Le miserie del dopo-terremoto: ora, dopo gli sciacalli, spuntano fuori anche i furbetti della residenza.

Siamo uno strano, meraviglioso Paese: non esitiamo a commuoverci e a frugarci in tasca quando le disgrazie collettive ci toccano il cuore, ma poi cadiamo (pochi e pessimi, in verità) nella trappola delle furbizie mediocri che ci rendono invisi di fronte ai giudizi internazionali. Limitiamoci alle vicende meno consolanti del dopo terremoto che il 24 agosto ha squassato un parte d’Italia: le forze del soccorso hanno dovuto impegnarsi anche per evitare che gli sciacalli facessero razzia nelle case dei terremotati, molte ancora piene di morti. Un cinismo che sgomenta anche al di là degli ovvii moralismi. Nemmeno la tragedia più funesta ferma certi personaggi.

E poi- ecco la novità delle ultime ore- ci sono decine di persone che si sono affrettati a chiedere il cambio di residenza per trasferirsi nei Comuni colpiti dal sisma. Solidarietà con territori così ferocemente colpiti? No, desiderio di mettere le mani sui benefici economici previsti per le popolazioni messe in ginocchio dalle scosse. E’ chiaro che ora serviranno urgenti regole per impedire a questi predatori di realizzare il progettino allestito in quattro e quattro otto.

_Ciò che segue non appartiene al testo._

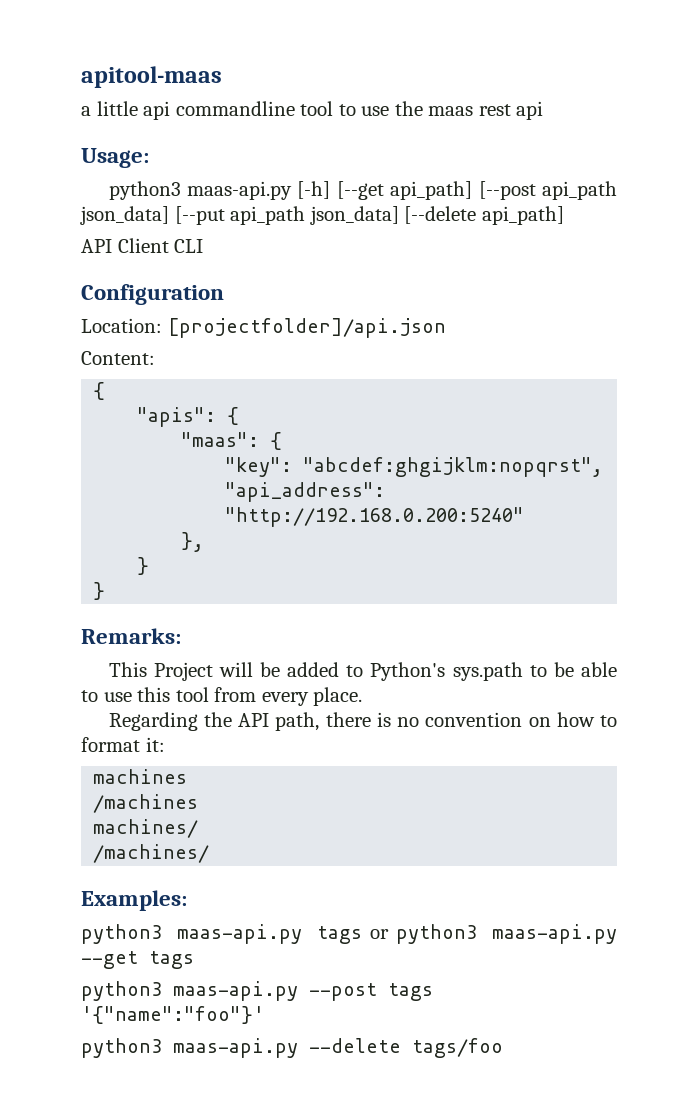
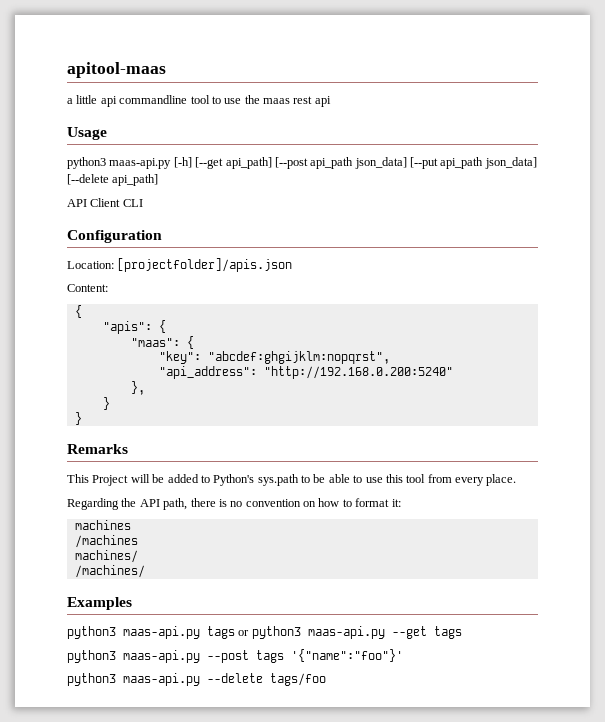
- Usage:
+ Usage
- Location: [projectfolder]/api.json
+ Location: [projectfolder]/apis.json
- Remarks:
+ Remarks
- Examples:
+ Examples

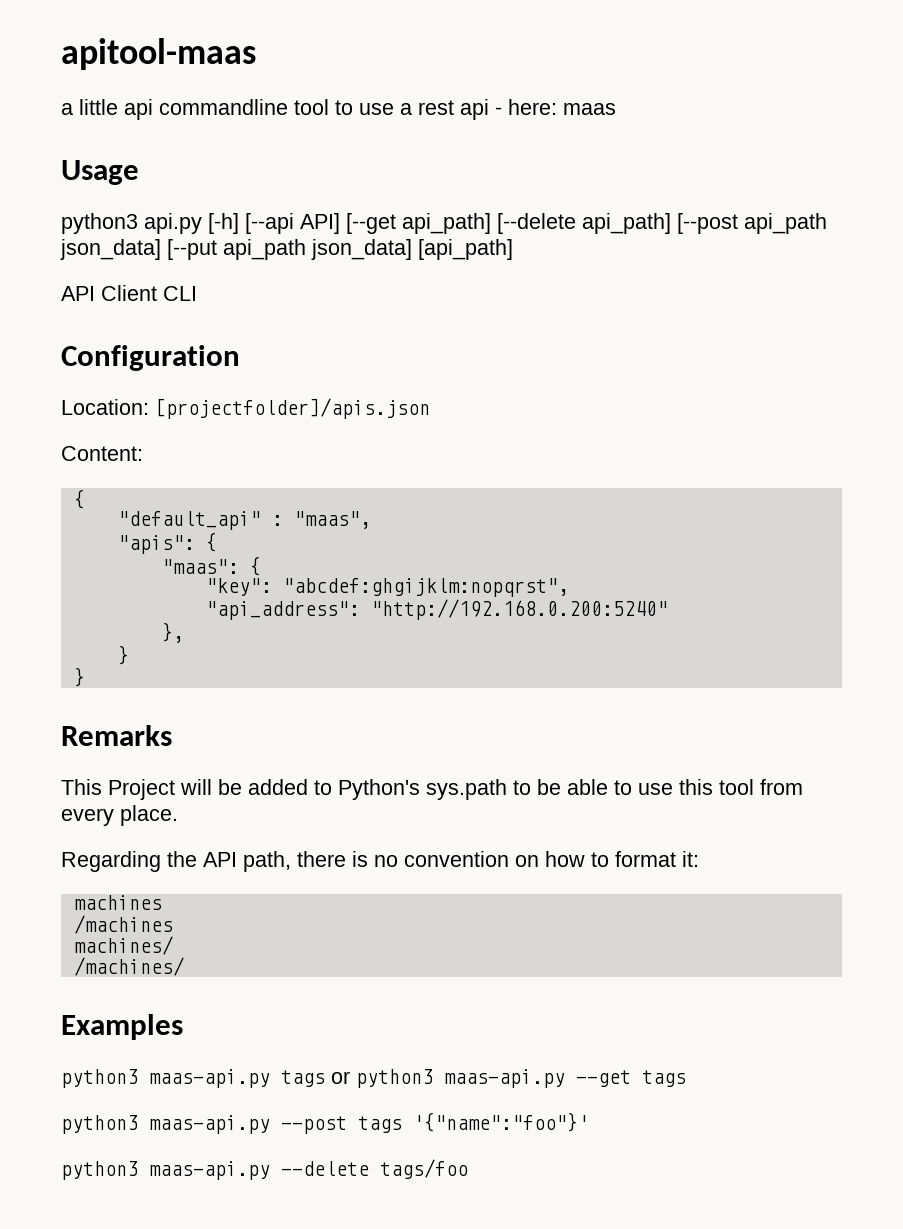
- a little api commandline tool to use the maas rest api
+ a little api commandline tool to use a rest api - here: maas
- python3 maas-api.py [-h] [--get api_path] [--post api_path json_data] [--put api_path json_data] [--delete api_path]
+ python3 api.py [-h] [--api API] [--get api_path] [--delete api_path] [--post api_path json_data] [--put api_path json_data] [api_path]
+ "default_api" : "maas",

I ‘’furbetti’’ sono una razza che, in troppi campi, stenta a trovare la via dell’estinzione.

Si direbbe, invece, che sono cattivi esempi capaci di suscitare emulazione. Assurgono a simbolo di scaltrezza. Si dichiarano ‘’italiani’’ ignorando che non basta la carta di identità per vantarsi davvero del merito di essere rappresentanti dell’Italia. Di quella vera.